San Bernardino County Sheriff's Department, Associated Press
This undated booking photo provided by the San Bernardino County Sheriff's Department shows Francis Jared Pusok, of Apple Valley, Calif. Pusok, who fled by car and then on a stolen horse when deputies tried to serve a search warrant in an identity-theft investigation Thursday. A California sheriff has placed 10 deputies on paid administrative leave after news video recorded a violent arrest that he says appeared to be excessive force.

SAN BERNARDINO, Calif. — A California sheriff placed 10 deputies on paid administrative leave Friday after news video recorded the violent arrest of a man fleeing authorities on horse.

San Bernardino County Sheriff John McMahon said the video "disturbed and troubled him" and appeared to show an excessive use of force.

McMahon announced the action after 30-year-old Francis Pusok was arrested by deputies in a violent encounter filmed by a KNBC-TV helicopter ( ) that capped a 2 ½-hour pursuit. Pusok fled by car and then on a stolen horse, traveling several miles while deputies chased him on foot after deputies tried to serve a search warrant in an identity-theft investigation Thursday.

The video shows the man dressed in bright red clothing falling from the horse as a deputy runs up and uses a stun gun on him. McMahon said the stun gun was believed to be ineffective because of the man's loose clothing.

The man falls face down with his arms and legs outstretched and put his hands behind his back. The video shows two deputies appearing to come up and kick him in the head and crotch. Other deputies arrive moments later.
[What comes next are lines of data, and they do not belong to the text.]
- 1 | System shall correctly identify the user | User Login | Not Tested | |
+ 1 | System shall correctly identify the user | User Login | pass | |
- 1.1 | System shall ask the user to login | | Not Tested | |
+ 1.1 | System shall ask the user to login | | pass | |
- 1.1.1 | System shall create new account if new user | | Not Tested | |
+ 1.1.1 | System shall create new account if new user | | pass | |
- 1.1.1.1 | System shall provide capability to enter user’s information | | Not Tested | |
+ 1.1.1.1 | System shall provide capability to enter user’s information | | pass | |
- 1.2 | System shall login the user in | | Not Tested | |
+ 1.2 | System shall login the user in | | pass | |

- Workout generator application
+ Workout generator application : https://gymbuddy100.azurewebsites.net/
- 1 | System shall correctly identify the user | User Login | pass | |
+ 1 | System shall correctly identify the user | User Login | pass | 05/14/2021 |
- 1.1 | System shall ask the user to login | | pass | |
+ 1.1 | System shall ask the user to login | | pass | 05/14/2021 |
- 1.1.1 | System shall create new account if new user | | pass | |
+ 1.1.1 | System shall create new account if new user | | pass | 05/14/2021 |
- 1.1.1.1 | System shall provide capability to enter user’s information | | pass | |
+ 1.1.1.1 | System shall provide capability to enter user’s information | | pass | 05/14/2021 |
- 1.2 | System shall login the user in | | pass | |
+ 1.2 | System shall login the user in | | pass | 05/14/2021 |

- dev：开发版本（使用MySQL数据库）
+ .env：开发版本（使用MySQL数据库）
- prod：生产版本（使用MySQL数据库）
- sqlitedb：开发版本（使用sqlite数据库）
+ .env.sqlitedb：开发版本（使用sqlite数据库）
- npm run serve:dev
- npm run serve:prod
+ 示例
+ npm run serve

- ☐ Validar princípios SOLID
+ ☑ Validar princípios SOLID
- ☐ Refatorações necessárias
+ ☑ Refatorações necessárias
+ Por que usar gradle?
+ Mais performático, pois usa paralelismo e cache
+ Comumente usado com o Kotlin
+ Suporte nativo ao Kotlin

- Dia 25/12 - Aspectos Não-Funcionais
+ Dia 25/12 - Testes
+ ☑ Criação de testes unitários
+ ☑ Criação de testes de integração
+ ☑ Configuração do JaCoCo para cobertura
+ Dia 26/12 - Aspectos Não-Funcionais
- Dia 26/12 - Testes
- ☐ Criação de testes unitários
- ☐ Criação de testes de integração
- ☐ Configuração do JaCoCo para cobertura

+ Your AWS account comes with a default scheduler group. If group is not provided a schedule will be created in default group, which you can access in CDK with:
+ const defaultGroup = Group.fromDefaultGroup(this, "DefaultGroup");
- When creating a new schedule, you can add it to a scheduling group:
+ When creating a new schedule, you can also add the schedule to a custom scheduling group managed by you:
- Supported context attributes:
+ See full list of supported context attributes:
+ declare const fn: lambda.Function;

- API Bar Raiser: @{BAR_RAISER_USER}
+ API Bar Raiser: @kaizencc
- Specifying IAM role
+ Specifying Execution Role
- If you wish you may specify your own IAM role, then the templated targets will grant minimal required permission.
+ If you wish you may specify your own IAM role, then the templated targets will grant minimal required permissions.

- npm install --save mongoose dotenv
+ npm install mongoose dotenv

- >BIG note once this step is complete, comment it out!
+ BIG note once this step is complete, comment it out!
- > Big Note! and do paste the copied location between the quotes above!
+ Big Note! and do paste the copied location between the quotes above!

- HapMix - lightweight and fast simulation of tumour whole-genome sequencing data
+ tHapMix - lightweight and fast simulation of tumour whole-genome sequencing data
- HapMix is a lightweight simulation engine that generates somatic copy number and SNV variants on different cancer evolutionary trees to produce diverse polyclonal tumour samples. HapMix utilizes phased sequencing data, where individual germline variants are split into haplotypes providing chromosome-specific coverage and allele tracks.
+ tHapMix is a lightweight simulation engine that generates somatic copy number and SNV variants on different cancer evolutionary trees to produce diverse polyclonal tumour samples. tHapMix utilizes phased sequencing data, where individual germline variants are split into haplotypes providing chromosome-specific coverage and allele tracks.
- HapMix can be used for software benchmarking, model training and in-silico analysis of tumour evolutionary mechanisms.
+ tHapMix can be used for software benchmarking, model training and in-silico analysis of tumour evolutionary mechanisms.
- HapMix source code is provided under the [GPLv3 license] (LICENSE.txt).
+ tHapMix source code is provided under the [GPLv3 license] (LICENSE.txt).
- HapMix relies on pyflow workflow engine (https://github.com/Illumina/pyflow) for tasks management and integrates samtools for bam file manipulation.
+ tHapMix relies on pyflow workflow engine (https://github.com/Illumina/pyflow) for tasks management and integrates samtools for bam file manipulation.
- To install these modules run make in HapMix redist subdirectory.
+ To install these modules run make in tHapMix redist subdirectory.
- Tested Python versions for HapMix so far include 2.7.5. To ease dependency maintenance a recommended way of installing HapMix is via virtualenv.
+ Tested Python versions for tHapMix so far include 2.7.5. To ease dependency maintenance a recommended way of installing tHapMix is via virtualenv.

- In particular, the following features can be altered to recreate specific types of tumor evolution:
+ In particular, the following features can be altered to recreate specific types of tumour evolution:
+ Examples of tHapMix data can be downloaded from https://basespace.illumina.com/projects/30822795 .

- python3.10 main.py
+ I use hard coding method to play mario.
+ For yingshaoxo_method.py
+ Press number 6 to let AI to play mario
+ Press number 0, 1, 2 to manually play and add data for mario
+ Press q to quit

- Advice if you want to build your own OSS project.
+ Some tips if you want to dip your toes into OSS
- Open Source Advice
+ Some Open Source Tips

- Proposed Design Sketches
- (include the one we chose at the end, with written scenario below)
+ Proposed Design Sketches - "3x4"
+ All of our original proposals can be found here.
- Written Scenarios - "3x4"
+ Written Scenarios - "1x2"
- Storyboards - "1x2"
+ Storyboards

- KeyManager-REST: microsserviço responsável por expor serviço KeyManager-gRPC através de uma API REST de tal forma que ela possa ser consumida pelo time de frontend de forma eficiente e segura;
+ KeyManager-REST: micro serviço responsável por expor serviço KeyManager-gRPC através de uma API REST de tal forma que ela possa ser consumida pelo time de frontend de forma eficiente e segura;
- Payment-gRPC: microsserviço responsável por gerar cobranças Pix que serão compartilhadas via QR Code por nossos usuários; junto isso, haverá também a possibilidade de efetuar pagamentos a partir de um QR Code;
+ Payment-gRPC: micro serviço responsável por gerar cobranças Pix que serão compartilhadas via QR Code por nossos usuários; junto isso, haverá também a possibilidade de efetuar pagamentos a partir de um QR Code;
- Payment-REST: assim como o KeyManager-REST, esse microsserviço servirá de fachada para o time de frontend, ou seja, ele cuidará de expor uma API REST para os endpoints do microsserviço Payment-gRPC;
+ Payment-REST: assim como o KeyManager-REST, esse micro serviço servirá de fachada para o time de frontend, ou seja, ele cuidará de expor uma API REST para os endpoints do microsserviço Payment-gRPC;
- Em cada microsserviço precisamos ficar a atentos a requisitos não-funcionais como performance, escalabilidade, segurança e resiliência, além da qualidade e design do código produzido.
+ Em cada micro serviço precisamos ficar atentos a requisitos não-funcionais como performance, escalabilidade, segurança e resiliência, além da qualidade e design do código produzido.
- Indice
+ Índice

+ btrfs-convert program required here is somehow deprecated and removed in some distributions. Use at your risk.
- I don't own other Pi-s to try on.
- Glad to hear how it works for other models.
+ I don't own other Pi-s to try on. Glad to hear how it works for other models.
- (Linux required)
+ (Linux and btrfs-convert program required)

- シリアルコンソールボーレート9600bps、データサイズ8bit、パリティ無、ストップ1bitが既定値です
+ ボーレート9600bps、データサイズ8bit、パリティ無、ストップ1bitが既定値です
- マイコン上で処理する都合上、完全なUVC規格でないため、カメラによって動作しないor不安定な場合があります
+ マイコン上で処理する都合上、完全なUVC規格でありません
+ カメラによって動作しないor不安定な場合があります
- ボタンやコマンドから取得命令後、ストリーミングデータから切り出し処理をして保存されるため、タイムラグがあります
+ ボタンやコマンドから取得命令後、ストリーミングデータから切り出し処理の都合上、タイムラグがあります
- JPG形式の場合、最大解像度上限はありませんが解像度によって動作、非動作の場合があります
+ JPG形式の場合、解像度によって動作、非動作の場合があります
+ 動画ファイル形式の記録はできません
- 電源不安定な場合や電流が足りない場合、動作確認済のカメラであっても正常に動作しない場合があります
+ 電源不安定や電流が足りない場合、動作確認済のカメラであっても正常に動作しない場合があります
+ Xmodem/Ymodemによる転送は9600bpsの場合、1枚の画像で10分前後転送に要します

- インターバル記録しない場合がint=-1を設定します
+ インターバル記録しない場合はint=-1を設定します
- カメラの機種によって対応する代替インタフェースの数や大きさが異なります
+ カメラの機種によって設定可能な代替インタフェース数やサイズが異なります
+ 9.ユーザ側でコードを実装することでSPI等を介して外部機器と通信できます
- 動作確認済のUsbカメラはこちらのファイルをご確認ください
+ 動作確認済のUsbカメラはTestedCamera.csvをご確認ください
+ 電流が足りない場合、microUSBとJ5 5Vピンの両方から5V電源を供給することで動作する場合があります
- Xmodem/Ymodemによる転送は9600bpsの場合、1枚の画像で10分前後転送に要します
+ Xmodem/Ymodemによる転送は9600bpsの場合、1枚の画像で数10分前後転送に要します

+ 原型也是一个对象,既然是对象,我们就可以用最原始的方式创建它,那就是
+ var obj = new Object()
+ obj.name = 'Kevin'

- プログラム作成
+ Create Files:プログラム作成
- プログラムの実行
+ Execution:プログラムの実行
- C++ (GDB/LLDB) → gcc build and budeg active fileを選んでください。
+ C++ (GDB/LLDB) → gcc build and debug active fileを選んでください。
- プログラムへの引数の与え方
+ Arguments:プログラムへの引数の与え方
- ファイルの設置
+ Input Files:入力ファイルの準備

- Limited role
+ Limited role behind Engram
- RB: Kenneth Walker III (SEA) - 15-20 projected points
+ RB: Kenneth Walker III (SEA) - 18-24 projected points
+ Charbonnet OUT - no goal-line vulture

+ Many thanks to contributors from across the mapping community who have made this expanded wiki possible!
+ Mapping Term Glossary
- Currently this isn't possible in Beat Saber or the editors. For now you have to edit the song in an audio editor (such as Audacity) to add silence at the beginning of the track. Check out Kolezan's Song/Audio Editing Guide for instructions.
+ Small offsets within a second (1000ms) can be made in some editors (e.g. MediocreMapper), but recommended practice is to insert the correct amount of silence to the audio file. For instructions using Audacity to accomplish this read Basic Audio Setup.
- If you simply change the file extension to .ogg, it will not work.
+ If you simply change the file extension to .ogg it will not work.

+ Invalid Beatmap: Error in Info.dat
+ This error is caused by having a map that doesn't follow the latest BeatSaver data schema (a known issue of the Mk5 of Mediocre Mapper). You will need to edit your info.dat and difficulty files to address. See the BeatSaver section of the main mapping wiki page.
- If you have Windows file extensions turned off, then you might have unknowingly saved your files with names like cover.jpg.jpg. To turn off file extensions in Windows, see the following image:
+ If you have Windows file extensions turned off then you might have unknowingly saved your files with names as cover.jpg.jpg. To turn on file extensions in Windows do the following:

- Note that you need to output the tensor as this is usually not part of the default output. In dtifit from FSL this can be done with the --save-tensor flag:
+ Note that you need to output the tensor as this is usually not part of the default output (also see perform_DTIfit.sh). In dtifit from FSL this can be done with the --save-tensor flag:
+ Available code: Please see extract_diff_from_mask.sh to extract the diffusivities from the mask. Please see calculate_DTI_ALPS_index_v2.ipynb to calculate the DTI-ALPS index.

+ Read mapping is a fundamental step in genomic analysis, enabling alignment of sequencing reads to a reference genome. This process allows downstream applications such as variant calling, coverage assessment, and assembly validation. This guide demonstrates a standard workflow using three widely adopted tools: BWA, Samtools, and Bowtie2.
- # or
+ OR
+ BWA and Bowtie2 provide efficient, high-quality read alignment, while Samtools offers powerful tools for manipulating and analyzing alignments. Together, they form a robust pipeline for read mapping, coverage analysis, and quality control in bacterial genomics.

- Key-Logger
Two deputies received injuries including abrasions, a twisted knee and hurt back from being struck by the horse. Pusok had abrasions and bruising. He was booked on suspicion of felony evading, theft of a horse, possession of stolen property and reckless driving.

McMahon said there is an internal and criminal investigation, which looks at Pusok's and the deputies' actions. The FBI announced Friday that it has also "initiated an investigation to determine whether civil rights were violated" during the incident.

He said the department won't release the names of deputies, including a sergeant and a detective, until they're sure that multiple threats made aren't valid.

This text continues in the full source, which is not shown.